The patent transitions from 2D image processing to 3D depth information processing by introducing depth maps and spatial coordinate transformations. This dimensional change enables accurate detection of depression regions by utilizing the Z-axis depth data, which provides vertical dimension information that 2D color and shape analysis cannot capture.

Inventive Principle:
Principle #17Another dimension (Dimensionality change)

Solution Approach 2:

The patent changes the detection parameter from 2D visual features (color, shape, edge) to 3D spatial parameters (depth, height, vertical position). By transforming the detection space into a three-dimensional coordinate system and using depth thresholds, the system achieves high accuracy in detecting depression regions while maintaining computational efficiency.

Inventive Principle:
Principle #35Parameter changes

2Measurement precision

If depth image processing is used to detect depression regions, then detection accuracy is improved, but processing time and computational load increase

Engineering Contradiction:
Improvedetection accuracyVSAvoidprocessing time
Core Design Contradiction:
Measurement precisionVSLoss of time

Solution Approach 1:

The patent segments the depth image processing into distinct stages: coordinate transformation, depression region detection, and threshold judgment. By dividing the processing pipeline into modular segments, the system can efficiently handle depth data without excessive computational overhead, reducing processing time while maintaining high detection accuracy.

Inventive Principle:
Principle #1Segmentation

Solution Approach 2:

The patent performs preliminary coordinate transformation and depth map generation before the actual depression detection.

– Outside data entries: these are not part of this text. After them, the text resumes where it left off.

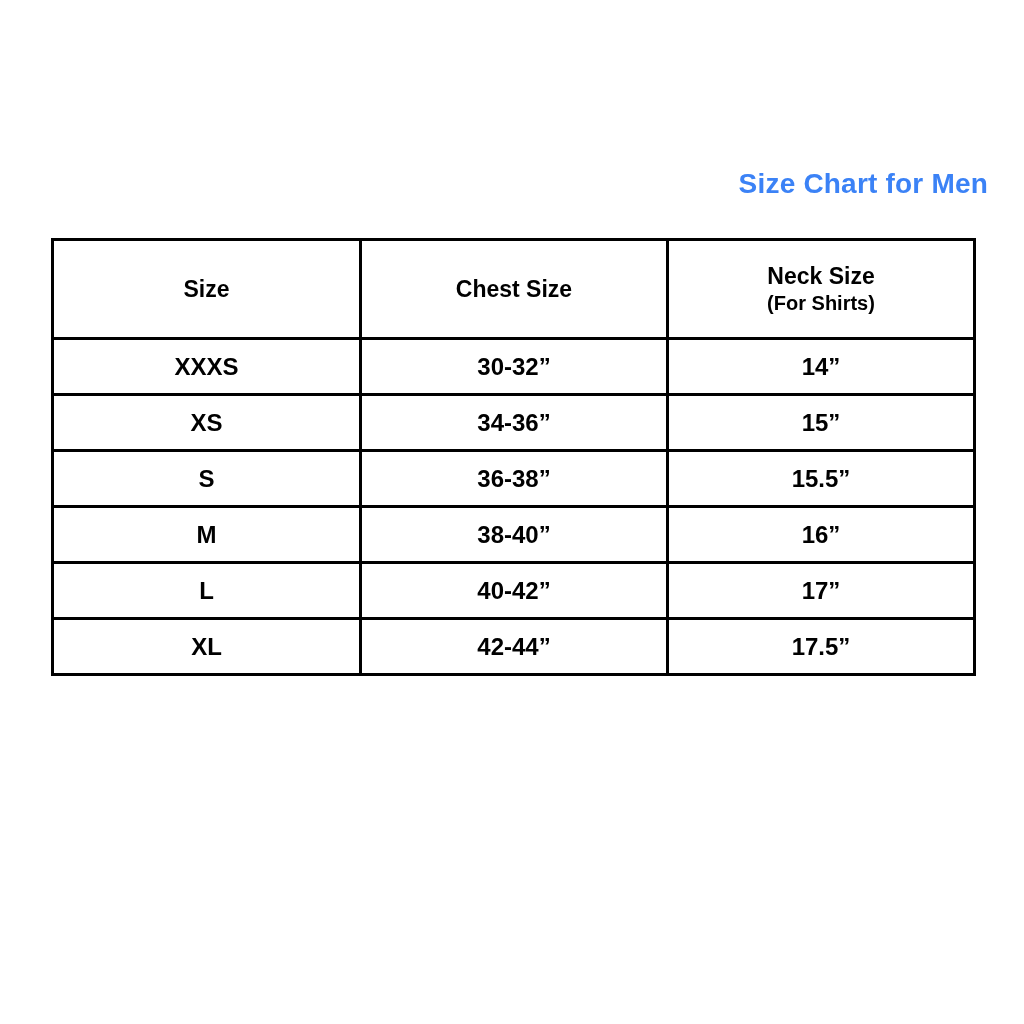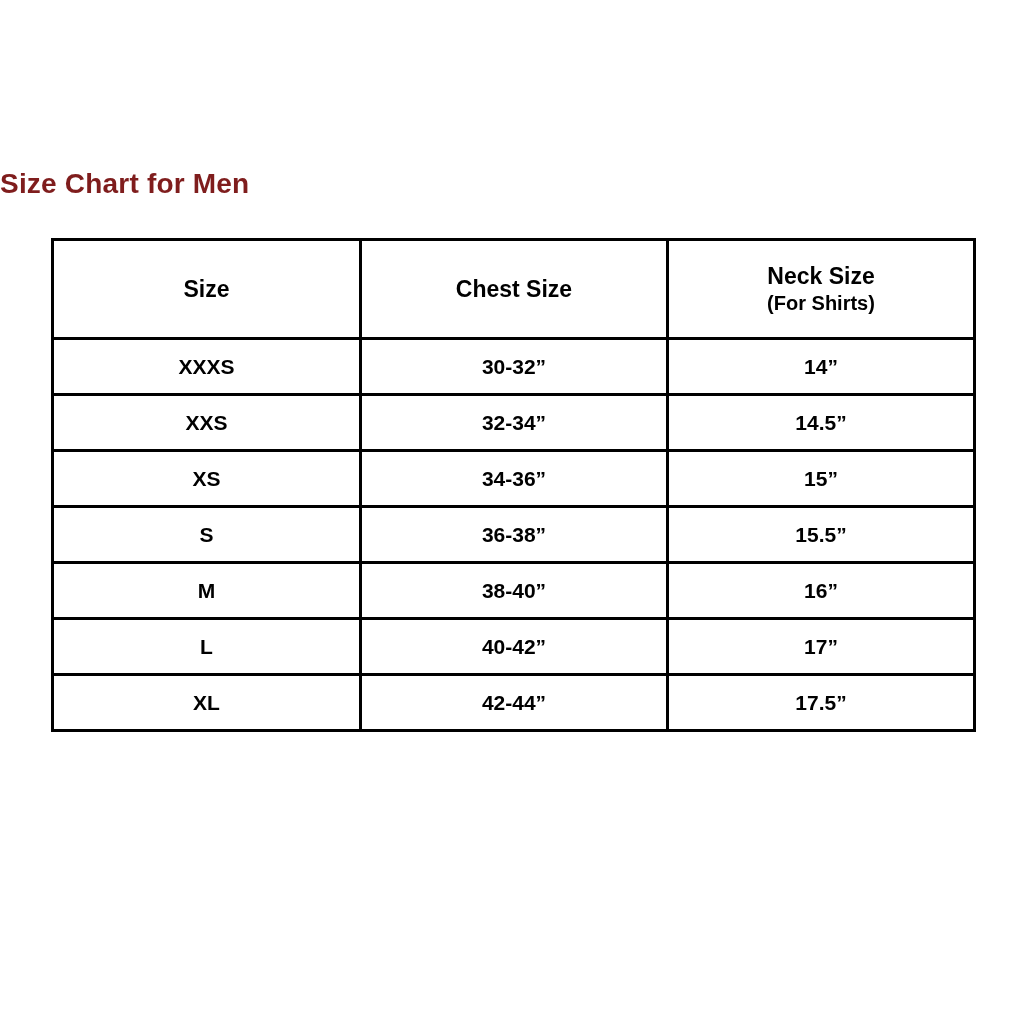--- a/index.html
+++ b/index.html
@@ -25,11 +25,11 @@
     top: 168px;
     left: 0;
     width: 988px;
-    text-align: left;
+    text-align: right;
     font-size: 28px;
     font-weight: bold;
     letter-spacing: 0.2px;
-    color: #7f1d1d;
+    color: #3b82f6;
   }
   .table-wrap {
     position: absolute;

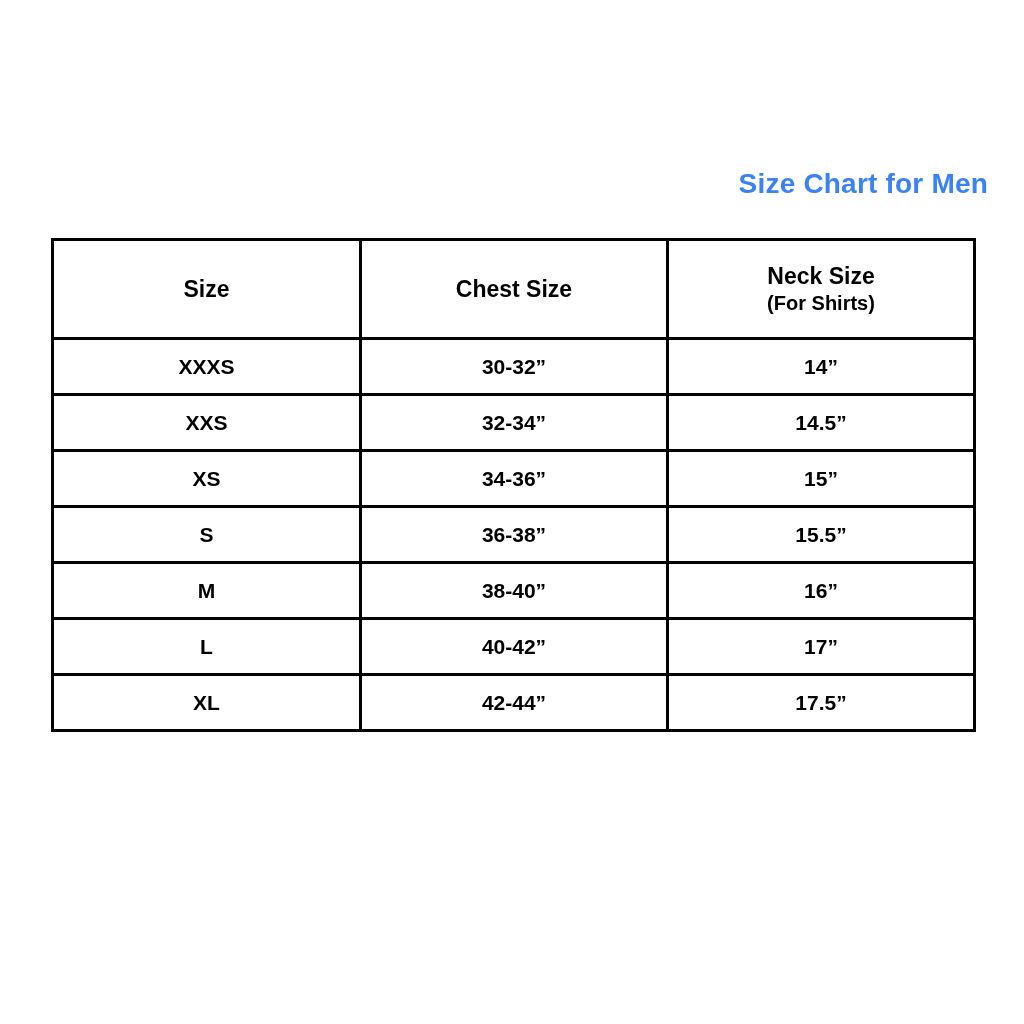--- a/index.html
+++ b/index.html
@@ -57,7 +57,7 @@
     padding: 0 6px;
   }
   table.size-table td {
-    font-size: 21px;
+    font-size: 24px;
     height: 53px;
     padding: 0 6px;
   }

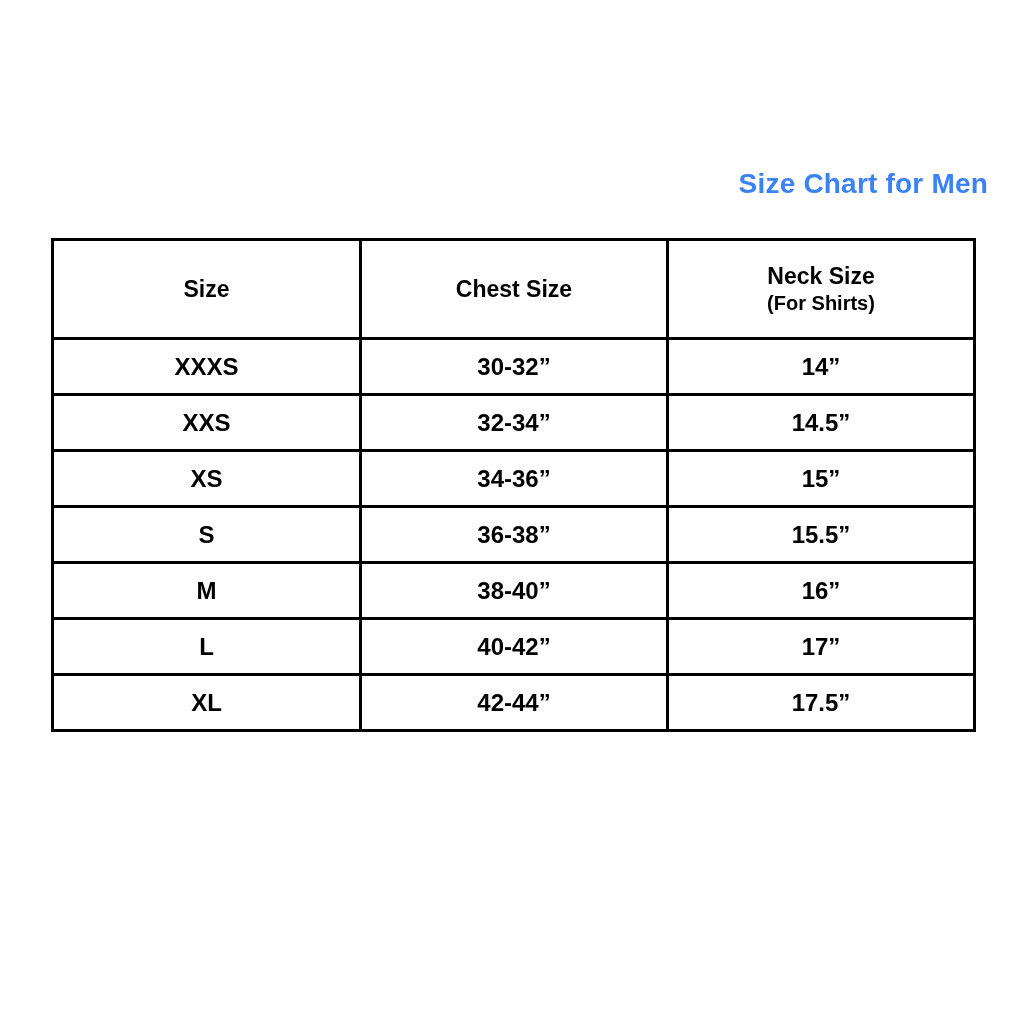--- a/index.html
+++ b/index.html
@@ -105,11 +105,6 @@
           <td>14”</td>
         </tr>
         <tr>
-          <td>XXS</td>
-          <td>32-34”</td>
-          <td>14.5”</td>
-        </tr>
-        <tr>
           <td>XS</td>
           <td>34-36”</td>
           <td>15”</td>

By pre-processing the depth image and establishing the three-dimensional coordinate system in advance, the system reduces the computational complexity during the critical detection phase, thereby minimizing processing time while preserving detection accuracy.

Inventive Principle:
Principle #10Preliminary action

Data Source

PatentUS11379963B2Information processing method and device, cloud-based processing device, and computer program product
Publication Date: 2022.07.05 CHONGQING XINGJIE SHUXING TECHNOLOGY PARTNERSHIP ENTERPRISE (LLP)
  • US11379963B2 patent drawing
  • US11379963B2 patent drawing
  • US11379963B2 patent drawing

AI summary

An information processing method, device, cloud-based processing device, and computer program product are related to the field of data processing technologies and can cause an increased efficiency in detecting whether a road area contains a depression region. The information processing method includes: acquiring a depth image; processing the depth image to obtain a means-by-row graph, based on which a road area in the depth image is determined; determining a suspected depression region in the road area; and judging over the suspected depression region based on a depression threshold to determine whether the depth image contains a depression region.